Sur la base de leurs observations épidémiologiques et virologiques, les investigateurs pensent que l'épidémie a probablement débuté à Haïti, après l'administration du vaccin oral polio (VOP) à un enfant vivant dans une zone peu couverte par la vaccination. La souche vaccinale excrétée dans les selles de l'enfant s'est alors disséminée aux enfants non vaccinés, et des variants plus virulents et transmissibles ont été sélectionnés. Cette souche circulante aurait été importée en République dominicaine, dans une zone aussi peu couverte par la vaccination.
Des données récentes suggèrent que ce n'est pas un cas isolé.

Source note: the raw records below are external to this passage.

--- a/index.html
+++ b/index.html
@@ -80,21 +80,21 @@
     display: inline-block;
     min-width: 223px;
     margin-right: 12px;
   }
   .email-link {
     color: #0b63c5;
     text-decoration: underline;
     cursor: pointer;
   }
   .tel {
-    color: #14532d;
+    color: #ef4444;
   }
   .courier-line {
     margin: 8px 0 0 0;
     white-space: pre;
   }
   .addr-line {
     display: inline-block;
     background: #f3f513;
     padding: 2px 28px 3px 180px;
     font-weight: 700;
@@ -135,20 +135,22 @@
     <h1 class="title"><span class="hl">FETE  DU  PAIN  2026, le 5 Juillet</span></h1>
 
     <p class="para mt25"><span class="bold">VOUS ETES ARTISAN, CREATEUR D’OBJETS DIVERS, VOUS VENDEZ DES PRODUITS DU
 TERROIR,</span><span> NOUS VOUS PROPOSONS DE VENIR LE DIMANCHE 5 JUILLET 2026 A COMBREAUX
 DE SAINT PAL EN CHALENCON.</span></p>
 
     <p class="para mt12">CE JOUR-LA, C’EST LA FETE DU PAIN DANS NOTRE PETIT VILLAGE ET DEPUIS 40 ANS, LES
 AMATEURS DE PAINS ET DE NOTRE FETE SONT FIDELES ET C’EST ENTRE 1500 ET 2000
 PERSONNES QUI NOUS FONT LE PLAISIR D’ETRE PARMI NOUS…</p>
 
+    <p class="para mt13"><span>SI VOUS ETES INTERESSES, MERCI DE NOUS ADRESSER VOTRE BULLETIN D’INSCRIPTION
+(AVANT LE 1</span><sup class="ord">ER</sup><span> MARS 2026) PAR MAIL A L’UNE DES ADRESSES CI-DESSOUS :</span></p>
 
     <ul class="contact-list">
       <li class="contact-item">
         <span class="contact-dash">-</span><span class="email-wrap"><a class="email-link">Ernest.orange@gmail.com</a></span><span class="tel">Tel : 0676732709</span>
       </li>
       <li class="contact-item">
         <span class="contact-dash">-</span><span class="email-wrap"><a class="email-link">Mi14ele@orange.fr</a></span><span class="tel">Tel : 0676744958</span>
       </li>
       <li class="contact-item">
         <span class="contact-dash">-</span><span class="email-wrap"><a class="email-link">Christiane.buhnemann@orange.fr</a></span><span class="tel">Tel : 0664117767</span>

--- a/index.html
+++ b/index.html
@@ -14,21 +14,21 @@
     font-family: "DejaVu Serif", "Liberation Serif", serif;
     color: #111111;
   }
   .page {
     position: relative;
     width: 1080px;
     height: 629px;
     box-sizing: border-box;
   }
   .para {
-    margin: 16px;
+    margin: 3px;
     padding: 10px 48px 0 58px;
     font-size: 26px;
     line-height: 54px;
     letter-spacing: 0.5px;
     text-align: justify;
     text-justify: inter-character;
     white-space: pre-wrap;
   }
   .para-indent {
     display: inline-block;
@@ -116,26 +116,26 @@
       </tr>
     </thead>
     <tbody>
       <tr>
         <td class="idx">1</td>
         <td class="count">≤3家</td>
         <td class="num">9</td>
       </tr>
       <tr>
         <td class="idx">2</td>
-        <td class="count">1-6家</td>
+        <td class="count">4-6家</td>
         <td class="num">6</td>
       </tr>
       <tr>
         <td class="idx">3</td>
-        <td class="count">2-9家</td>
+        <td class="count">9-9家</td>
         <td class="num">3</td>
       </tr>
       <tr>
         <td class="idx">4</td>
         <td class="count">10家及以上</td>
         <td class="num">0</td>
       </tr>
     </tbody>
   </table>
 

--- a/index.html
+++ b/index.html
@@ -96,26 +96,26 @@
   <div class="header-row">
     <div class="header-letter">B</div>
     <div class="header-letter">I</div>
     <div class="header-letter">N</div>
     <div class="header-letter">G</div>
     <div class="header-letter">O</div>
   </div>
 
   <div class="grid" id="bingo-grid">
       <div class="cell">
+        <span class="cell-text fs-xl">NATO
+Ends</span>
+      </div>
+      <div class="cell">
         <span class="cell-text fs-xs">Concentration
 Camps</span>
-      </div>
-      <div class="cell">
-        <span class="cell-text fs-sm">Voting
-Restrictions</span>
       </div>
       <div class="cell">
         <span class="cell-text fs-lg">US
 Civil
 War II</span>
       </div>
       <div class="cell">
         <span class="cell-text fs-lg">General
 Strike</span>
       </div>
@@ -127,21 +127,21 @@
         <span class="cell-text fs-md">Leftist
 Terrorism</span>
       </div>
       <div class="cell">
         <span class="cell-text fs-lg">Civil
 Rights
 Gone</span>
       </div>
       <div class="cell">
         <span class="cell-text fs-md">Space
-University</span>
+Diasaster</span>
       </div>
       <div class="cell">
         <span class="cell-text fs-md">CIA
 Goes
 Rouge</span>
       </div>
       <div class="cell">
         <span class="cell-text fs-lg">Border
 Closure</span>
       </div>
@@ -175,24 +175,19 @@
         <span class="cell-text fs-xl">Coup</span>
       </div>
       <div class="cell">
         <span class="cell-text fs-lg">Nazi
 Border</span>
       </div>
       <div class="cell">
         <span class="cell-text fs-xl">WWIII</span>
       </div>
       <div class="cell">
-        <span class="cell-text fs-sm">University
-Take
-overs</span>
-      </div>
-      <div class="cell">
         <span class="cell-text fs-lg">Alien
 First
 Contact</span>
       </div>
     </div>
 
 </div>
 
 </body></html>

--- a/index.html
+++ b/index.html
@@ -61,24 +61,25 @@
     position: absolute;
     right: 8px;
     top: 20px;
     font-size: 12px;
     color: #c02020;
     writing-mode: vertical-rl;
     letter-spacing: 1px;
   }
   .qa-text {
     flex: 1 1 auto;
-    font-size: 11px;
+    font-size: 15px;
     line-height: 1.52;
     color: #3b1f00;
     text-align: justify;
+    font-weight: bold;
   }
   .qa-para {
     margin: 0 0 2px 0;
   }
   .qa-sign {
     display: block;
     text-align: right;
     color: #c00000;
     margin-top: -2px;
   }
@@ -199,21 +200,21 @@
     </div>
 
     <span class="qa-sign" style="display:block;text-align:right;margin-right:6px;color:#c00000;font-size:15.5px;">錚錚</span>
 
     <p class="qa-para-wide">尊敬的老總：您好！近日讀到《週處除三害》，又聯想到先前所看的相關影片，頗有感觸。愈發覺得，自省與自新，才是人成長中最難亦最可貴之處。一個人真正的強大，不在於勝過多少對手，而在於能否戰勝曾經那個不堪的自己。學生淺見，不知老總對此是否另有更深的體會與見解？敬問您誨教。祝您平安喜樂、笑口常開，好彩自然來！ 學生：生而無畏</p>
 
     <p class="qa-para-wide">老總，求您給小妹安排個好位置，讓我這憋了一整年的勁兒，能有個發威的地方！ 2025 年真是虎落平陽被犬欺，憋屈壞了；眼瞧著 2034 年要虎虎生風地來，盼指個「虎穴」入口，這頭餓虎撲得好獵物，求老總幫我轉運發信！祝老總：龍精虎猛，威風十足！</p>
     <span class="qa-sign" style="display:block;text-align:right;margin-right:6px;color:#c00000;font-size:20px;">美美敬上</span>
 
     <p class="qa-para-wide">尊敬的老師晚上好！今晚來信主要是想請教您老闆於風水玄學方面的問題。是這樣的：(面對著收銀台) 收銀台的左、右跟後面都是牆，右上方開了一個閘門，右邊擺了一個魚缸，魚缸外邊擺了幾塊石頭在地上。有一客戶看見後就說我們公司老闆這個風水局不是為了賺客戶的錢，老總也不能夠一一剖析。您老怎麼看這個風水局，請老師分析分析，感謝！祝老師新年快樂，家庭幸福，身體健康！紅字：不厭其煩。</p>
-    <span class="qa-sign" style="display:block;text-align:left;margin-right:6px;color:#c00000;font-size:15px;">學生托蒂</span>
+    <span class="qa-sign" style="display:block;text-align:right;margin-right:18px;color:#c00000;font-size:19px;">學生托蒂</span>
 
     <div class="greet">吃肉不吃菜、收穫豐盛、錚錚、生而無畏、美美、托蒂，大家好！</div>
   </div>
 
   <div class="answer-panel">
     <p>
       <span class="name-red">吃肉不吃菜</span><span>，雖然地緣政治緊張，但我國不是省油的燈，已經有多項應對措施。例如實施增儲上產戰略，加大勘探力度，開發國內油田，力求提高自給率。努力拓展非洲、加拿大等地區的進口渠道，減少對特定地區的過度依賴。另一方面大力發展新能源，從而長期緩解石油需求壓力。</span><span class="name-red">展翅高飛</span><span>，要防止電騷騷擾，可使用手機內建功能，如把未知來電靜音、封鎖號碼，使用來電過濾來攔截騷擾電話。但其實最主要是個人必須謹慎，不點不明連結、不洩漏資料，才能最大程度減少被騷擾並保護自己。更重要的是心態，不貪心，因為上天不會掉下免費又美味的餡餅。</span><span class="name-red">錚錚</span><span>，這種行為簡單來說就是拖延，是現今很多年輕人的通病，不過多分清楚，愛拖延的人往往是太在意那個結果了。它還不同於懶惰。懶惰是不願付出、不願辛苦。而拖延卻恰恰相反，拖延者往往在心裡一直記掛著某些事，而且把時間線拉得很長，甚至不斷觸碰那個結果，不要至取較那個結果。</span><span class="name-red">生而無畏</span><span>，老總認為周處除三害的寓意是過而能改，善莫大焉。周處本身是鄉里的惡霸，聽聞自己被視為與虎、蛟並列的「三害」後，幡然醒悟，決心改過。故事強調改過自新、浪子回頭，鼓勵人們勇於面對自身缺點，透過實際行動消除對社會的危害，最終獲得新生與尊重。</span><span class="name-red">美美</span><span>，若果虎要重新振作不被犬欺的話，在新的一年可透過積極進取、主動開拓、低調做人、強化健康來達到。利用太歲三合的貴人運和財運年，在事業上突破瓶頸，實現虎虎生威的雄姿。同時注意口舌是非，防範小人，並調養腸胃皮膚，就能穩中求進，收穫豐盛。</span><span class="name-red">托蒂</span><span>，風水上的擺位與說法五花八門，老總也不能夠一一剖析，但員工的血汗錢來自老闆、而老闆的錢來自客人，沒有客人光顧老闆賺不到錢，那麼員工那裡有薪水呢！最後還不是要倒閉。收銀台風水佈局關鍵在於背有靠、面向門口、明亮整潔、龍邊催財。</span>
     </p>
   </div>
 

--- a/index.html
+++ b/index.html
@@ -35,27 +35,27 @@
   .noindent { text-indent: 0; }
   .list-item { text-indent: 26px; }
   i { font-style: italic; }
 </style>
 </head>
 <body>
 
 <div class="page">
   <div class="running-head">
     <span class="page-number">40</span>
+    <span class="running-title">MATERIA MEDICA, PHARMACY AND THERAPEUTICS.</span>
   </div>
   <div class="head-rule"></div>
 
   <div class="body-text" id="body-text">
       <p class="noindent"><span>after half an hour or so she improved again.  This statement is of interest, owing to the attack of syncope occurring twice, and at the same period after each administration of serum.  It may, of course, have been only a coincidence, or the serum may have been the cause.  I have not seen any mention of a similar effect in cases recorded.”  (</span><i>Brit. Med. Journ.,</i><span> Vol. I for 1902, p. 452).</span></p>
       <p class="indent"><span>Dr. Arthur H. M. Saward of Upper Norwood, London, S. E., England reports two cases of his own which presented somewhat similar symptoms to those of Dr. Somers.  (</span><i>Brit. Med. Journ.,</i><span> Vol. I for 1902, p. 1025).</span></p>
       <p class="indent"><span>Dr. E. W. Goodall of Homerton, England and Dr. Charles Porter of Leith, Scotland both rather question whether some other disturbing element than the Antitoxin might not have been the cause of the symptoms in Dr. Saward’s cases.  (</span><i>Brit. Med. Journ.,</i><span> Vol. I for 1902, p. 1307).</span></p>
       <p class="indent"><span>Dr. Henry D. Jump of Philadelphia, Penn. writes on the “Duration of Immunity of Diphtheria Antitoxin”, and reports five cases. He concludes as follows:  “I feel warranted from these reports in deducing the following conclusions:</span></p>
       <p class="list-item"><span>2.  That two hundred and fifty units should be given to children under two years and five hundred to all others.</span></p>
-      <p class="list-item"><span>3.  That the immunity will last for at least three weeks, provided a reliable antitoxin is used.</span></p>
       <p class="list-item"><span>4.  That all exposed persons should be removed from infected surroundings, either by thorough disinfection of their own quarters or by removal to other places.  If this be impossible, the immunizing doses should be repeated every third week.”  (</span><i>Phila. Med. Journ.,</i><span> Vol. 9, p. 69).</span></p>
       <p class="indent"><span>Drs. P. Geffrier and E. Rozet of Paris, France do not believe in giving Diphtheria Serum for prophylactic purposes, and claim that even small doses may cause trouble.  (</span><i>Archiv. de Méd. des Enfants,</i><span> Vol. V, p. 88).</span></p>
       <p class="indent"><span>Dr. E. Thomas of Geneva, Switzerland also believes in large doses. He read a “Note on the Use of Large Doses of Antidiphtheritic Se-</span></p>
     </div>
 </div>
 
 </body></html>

Des souches circulantes de poliovirus dérivé du vaccin (type 1) ont été liées à trois cas de paralysie aux Philippines en 2001.

Des conséquences pour l'OMS

« La découverte que le PVDV peut, dans des conditions appropriées, circuler et causer des cas de poliomyélite, a des conséquences importantes pour les stratégies de l'OMS qui visent à éradiquer la polio du monde entier », déclarent Kew (CDC, Atlanta) et coll. « L'éradication du poliovirus sauvage, à un stade maintenant avancé, doit être achevée le plus tôt possible. En même temps, il est impératif d'empêcher des brèches d'immunité dans les pays non endémiques, en particulier dans les pays tropicaux en développement où le risque de circulation du poliovirus est le plus élevé. » Ils recommandent, après l'éradication totale du virus sauvage, une stratégie soigneusement planifiée pour arrêter la vaccination orale. Enfin, ils préconisent de maintenir une surveillance globale du poliovirus, avec l'établissement de réserves de vaccin à utiliser en urgence.